Lucy carried her cup of coffee back up to the second floor, where she made her way into the walk-in closet again. She sat down, her back to the wall, and stared at the safe. She needed t
o think about the phrase “If you want to hide something, hide it in plain sight.” Well, that was how she’d found the safe, so now she had to find the combination in the same way. Think, Lucy. If this were you, where would you hide the combination? When nothing came to her, she continued to sip at her coffee as she stared at the contents of the closet. Seven! Without stopping to think, Lucy leaned forward and started pressing the number seven, hoping against hope the red armed light would turn green. It didn’t.
Lucy squirmed farther back and stared again, going from left to right, then from right to left, the way the old-time safes used to work. Seven was the key number; she was sure of it. Four times to the right, three times to the left, then two times to the right again.

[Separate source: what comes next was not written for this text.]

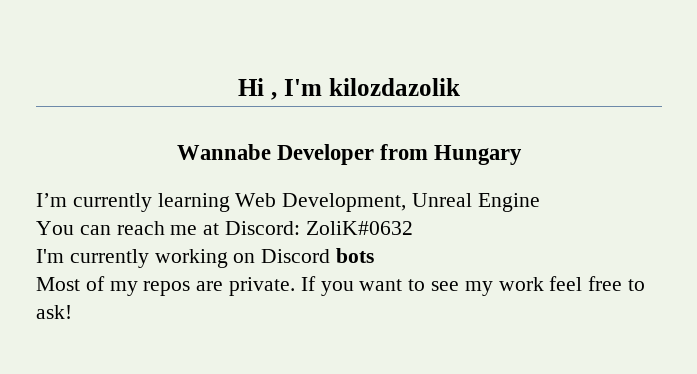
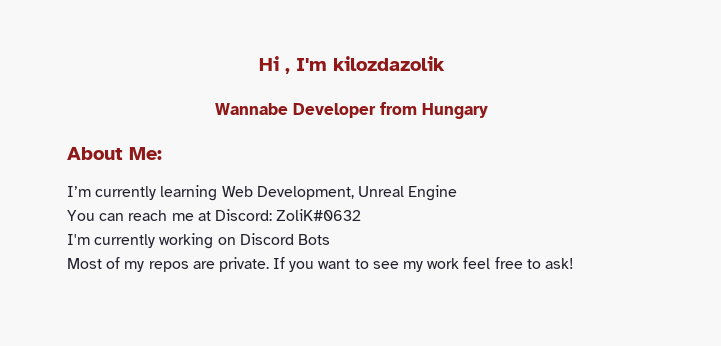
(523, 155) none -> [67,147,162,160] // About Me:
[336,248,375,263] bots -> [297,234,330,245] Bots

She’d seen that in a movie once. She realized then that she’d watched an awful lot of movies to have retained this kind of information. She tried again and again and still again, growing more frustrated as she went along. Seven. But . . . there were sixteen pairs of shoes on her mother’s side of the closet, plus each of them had a pair of snow boots. One pair each. Could that be a two? If you added the two numbers that made up the sixteen pairs of shoes, you got seven again. She was onto something; she could feel it. Then if you took that seven and added two, it would make the last number nine, or if you subtracted it, it would make the last number five. Or possibly the last number was just a two.
Lucy pressed the numbers at the speed of light, but nothing happened. Plain sight. Think plain sight. She’d exhausted every combination but one, so she flexed her fingers. If this didn’t work, she would simply close the safe back up and walk away. She pressed the number seven three times on the first keypad; then she pressed it three more times on the middle keypad. When she got to the third keypad, she hit the seven, then the one, then the six. She held her breath and almost fainted when the red light turned a bright emerald green. She was so shocked, she didn’t know what to do. She forgot the storm outside, forgot how hungry she was, forgot the stranger who had knocked on her door. She focused only on the three keypads and the heavy iron handles that would open the doors. She crawled on her hands and knees over to the first one and opened the door. Slick as a whistle, she thought.